За имением купца, на пригорке, стоят три березы, уцелевшее от хищнических порубок. Они печально шумят листвой, последние отпрыски погибшей славы. Совсем недавно все эти поля были покрыты дремучим лесом, в нем рыскивали звери, вили гнезда птицы, выводились несметною ратью грибы. И все это в одну ночь было проиграно отцом дев Ворониных, и осталось у них от богатейших владений небольшое именьице «Надеждино», как уцелевший от великой засухи оазис.
Марк Павлович и отец Аввакум останавливаются на пригорке около трех берез, чтобы передохнуть. День знойный, дали сверкучие… Под мышкой отца Аввакума футляр со скрипкою.
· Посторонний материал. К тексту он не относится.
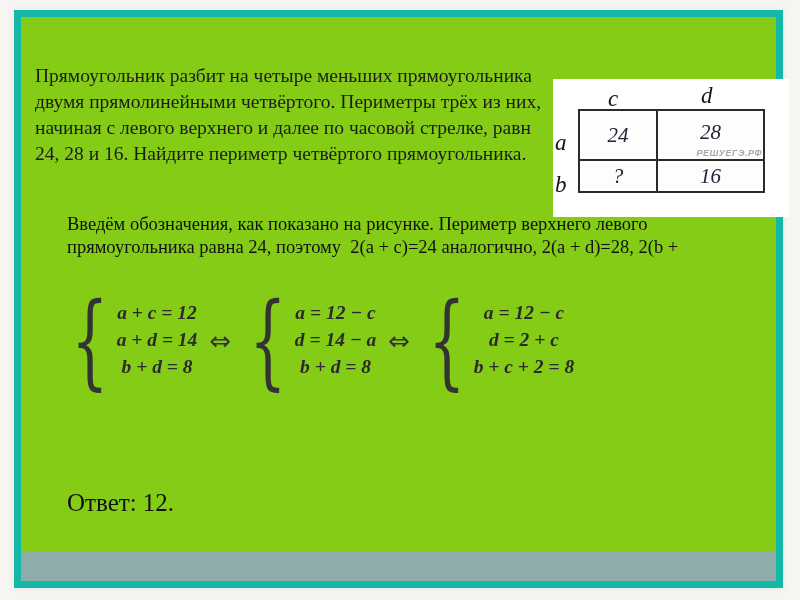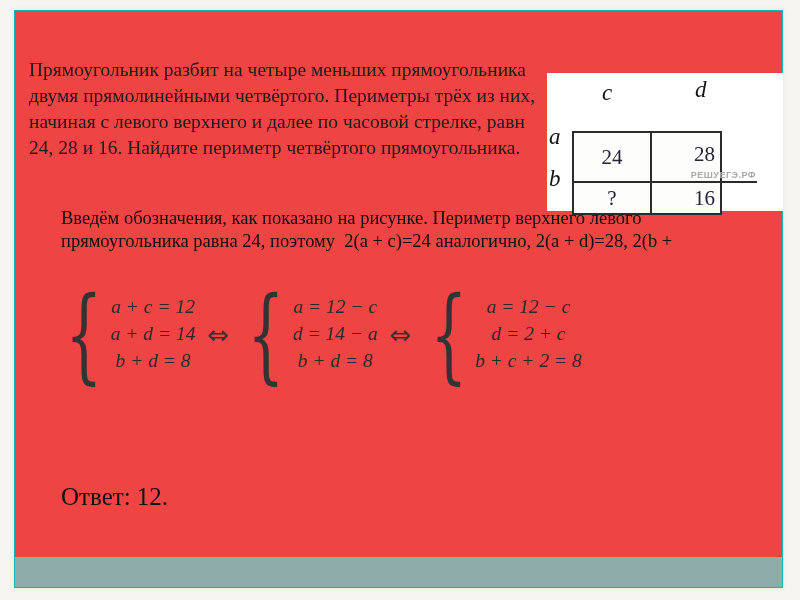"Прямоугольник разбит на четыре меньших" .slide { background: #ef4444 -> #84cc16; border: 1px solid #14b8a6 -> 7px solid #14b8a6 }
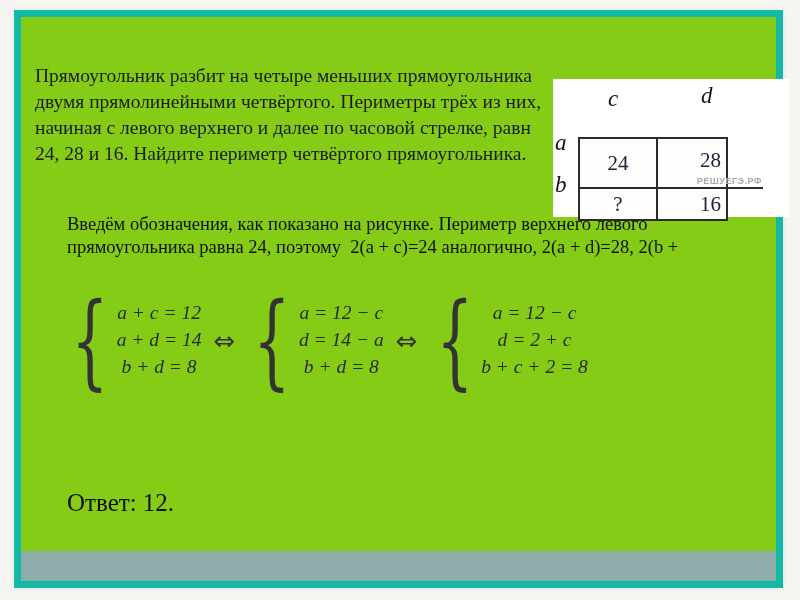"24" .fig-table { font-style: none -> italic; top: 58px -> 30px; width: 150px -> 187px }
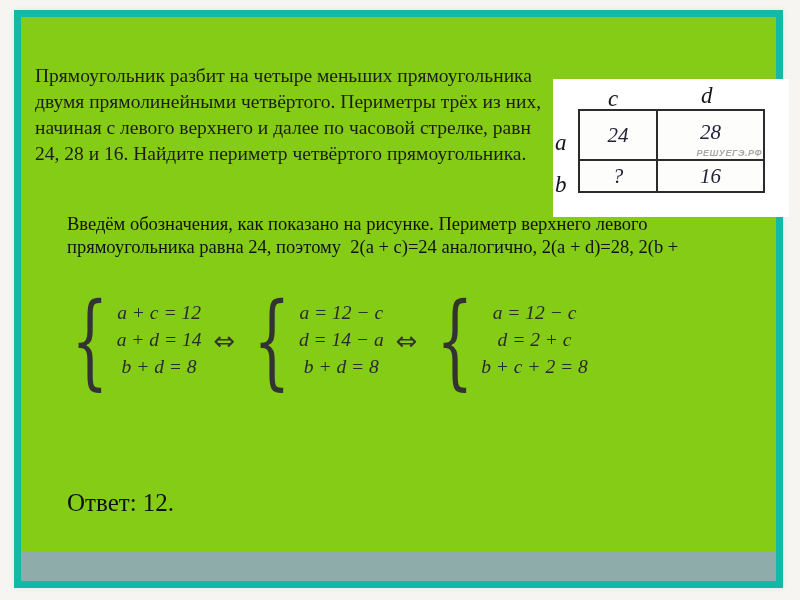"a + c = 12" .eq-line { font-weight: none -> bold }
— Скажите-ка, врач, а почему иной раз грусть зарождается? Необъяснимая грусть… Не сердца ли болезнь?.. Как прохожу здесь, всегда мне грустно делается…
Они шагают по ссохшейся дороге. Навстречу едет мужик в дребезжащей телеге, сзади бежит тонконогий пегий жеребеночек. Мужик кланяется батюшке и врачу, настегивает кобылу. Жеребенок, догнав мать, норовит пососать ее, она искоса поглядывает на него ласковым взором и сбавляет бег, чтобы дать детищу насосаться, но мужик стегает ее опять; она, дрогнув ушами, усердно семенит по дороге.
— Хотелось бы мне на аэроплане полетать! — со вздохом сообщает отец Аввакум.
— Что так?
— Занятно. Летишь, а вокруг тебя — стрижи, ласточки… Ну-ка, поймай! Опять сею ночью попадью мою бедную во сне видел — стоит и мне белою ручкой машет: умру, надо полагать, в скорости… А знаете, врач, когда я в городе был, так я в оперетку сбегал… Ей-Богу!.. Ну и срамота! Ха-ха!
Отец Аввакум раскатисто хохочет.
Путники подходят к имению. В парке их встречает громким лаем рыжий пес. Отец Аввакум вступает с ним в пререкания:
— Ну и дурень!.. Вот дурень!.. Эдак и я сумею, коли захочу. Чай, жалованье-то за брехню не платят. Не воры, не грабители, неразумный пес.
Собака, точно устыдясь, замолкает, бежит к дому.
Парк старинный, запущенный. Столетние липы кидают на заросшие травой дорожки узорчатую тень; скамейки сгнили; в китайской беседке разбиты цветные стекла. Нагие нимфы на газонах — без рук и без носов, купидоны — без стрел, поражающих любовью.
В кресле-качалке, на террасе, повитой плющом, сидит старуха Воронина — черный бисерный чепчик, черная накидка. Она глуха, при разговоре пользуется каучуковыми черными трубками и тогда похожа на нетопыря. Вдовствует лет двадцать: супруг сразу после разорительного проигрыша скончался от паралича.